La esposa del ex subcomisario Gabriel Giménez, Marina Garzón, fue citada para prestar declaración indagatoria ante el juez federal en feria Miguel Antonio Medina, el martes 17, en horas de la mañana. La mujer, que también era policía, es considerada “partícipe necesario” en el caso del escándalo de drogas que se produjo cuando su marido, otro policía y un narcotraficante fueron interceptados en la localidad de El Algarrobal, en General Gemes.

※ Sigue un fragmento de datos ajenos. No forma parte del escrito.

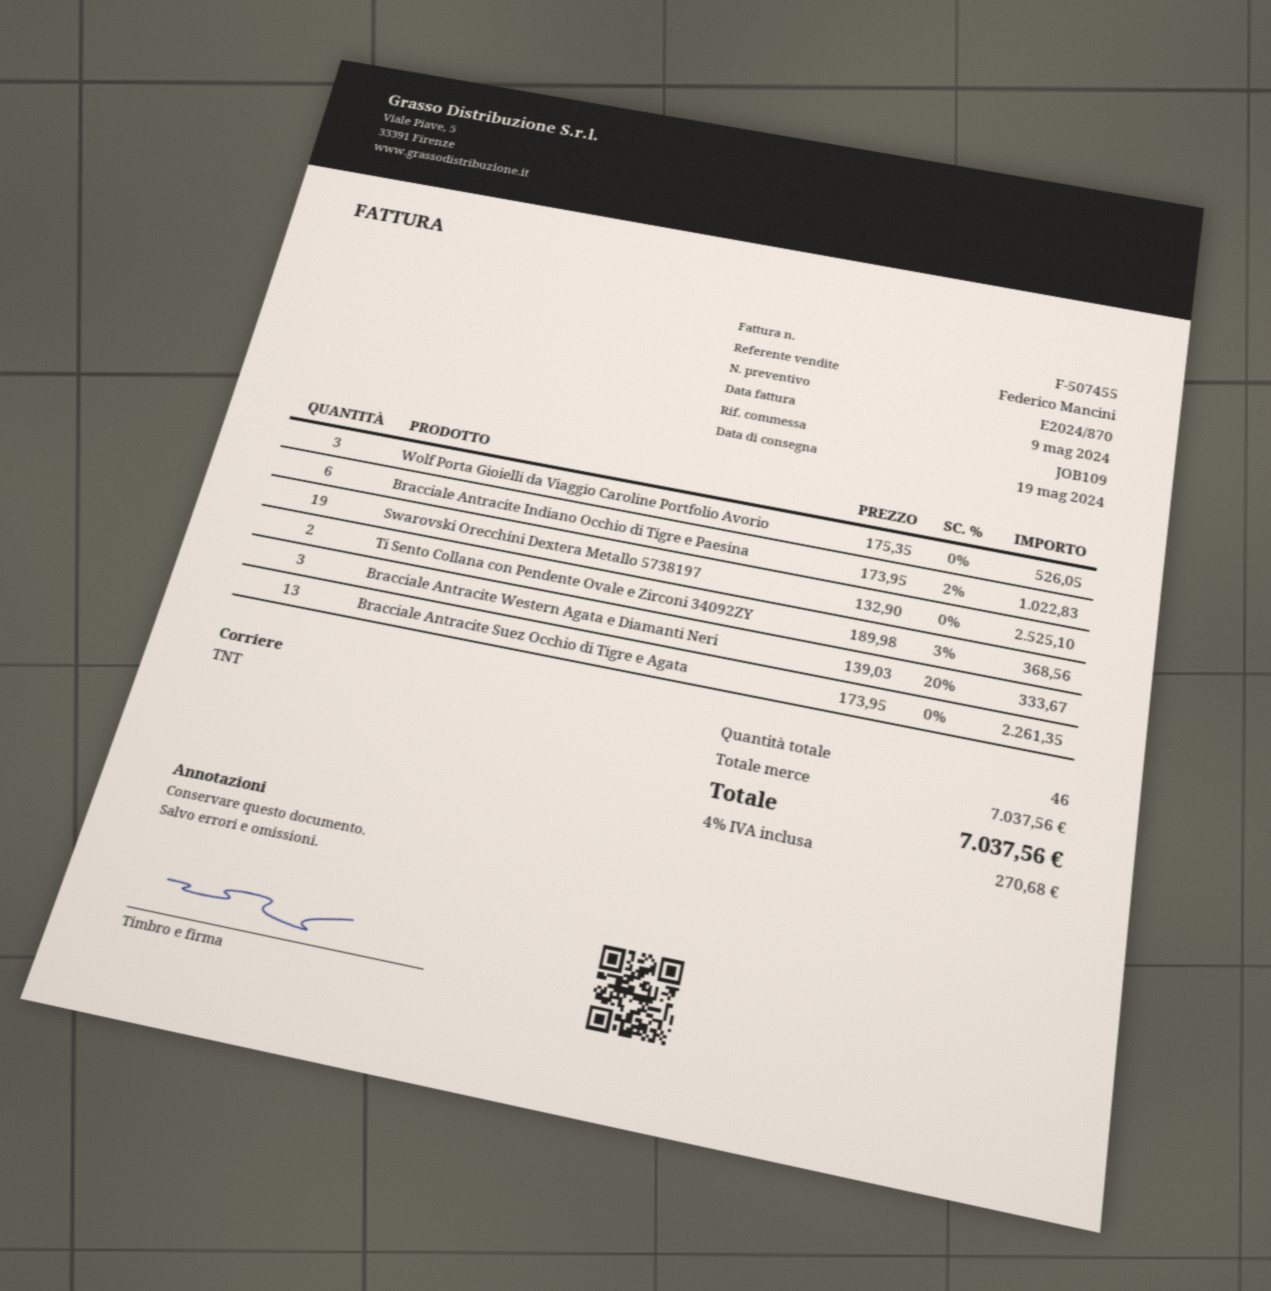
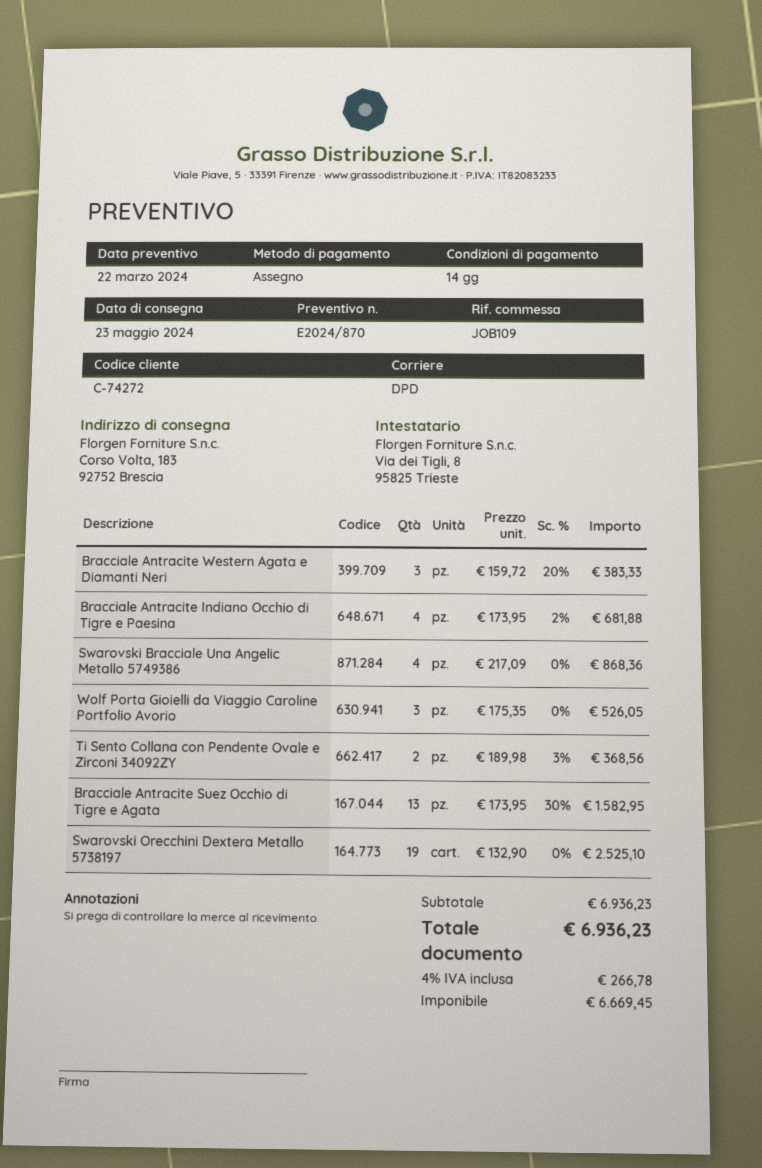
delivery date: 2024-05-19 -> 2024-05-23
shipping method: TNT -> DPD
Bracciale Antracite Indiano Occhio di Tigre e Paesina: 6 x 173.95 - 2% = 1022.83 -> 4 x 173.95 - 2% = 681.88
Bracciale Antracite Western Agata e Diamanti Neri: 3 x 139.03 - 20% = 333.67 -> 3 x 159.72 - 20% = 383.33
Bracciale Antracite Suez Occhio di Tigre e Agata: 13 x 173.95 = 2261.35 -> 13 x 173.95 - 30% = 1582.95
Swarovski Bracciale Una Angelic Metallo 5749386: none -> 4 x 217.09 = 868.36
subtotal: 7037.56 -> 6936.23
tax: 4% = 270.68 -> 4% = 266.78
total: 7037.56 -> 6936.23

Marina Garzón era subcomisaria y se desempeñaba en Embarcación la noche en que una comisión de la Policía Ambiental interceptó al Fox Country en que se desplazaban su marido, Gabriel Giménez, y el presunto narco colombiano Francisco Marcelo Irahola Silverman. El principal Carlos Gallardo, afectado al área de Frontera, los seguía en un Fiat Uno. Al ver el operativo, Gallardo escapó pero fue detenido a unos treinta kilómetros. Giménez y Silverman lograron escapar, pero los agentes ambientales detuvieron a Luis y Carlos Javier Giménez, hermanos de Gabriel, que habían concurrido al lugar a bordo de un Bora.
La policía encontró, al día siguiente y por datos que le brindó un lugareños, dos mochilas con 52 kilos de cocaína.
Según se desprende del expediente de 1.400 folios, Marina Garzón habría dirigido el movimiento de los hermanos Giménez a través de El Algarrobal. Está imputada como participe secundario en la causa que se tramita ante el juzgado de Julio Bavio, por narcotráfico. Gabriel Giménez, Marina Garzón y Carlos Alberto Gallardo fueron exonerados por decreto en diciembre.
Apremios ilegales
El caso de los narcopolicías conmovió a la Policía y al Gobierno provincial, en parte, porque tres de los involucrados son hijos de un jefe policial de trayectoria, Gabriel Giménez, pero sobre todo porque quedó la sombra de una posible infiltración d e los carteles del narcotráfico en las fuerzas de seguridad, el fenómeno que caracteriza a la crisis de seguridad en México. Además, en el marco de la investigación, Carlos Javier Giménez denunció haber sido sometido a apremios ilegales por policías provinciales en presencia del entonces secretario de Seguridad, Aldo Saravia. El juez Julio Bavio abrió el expediente 490/11 para investigar la denuncia. El magistrado citó a declarar a varios policías, de apellidos Segura, Bejarano, Crespín, Baigorri y Cardozo, quienes tienen como defensores a los letrados policiales Victoria Mamani y Alberto De Juana. Saravia nunca fue citado a declarar y la causa no tiene resolución.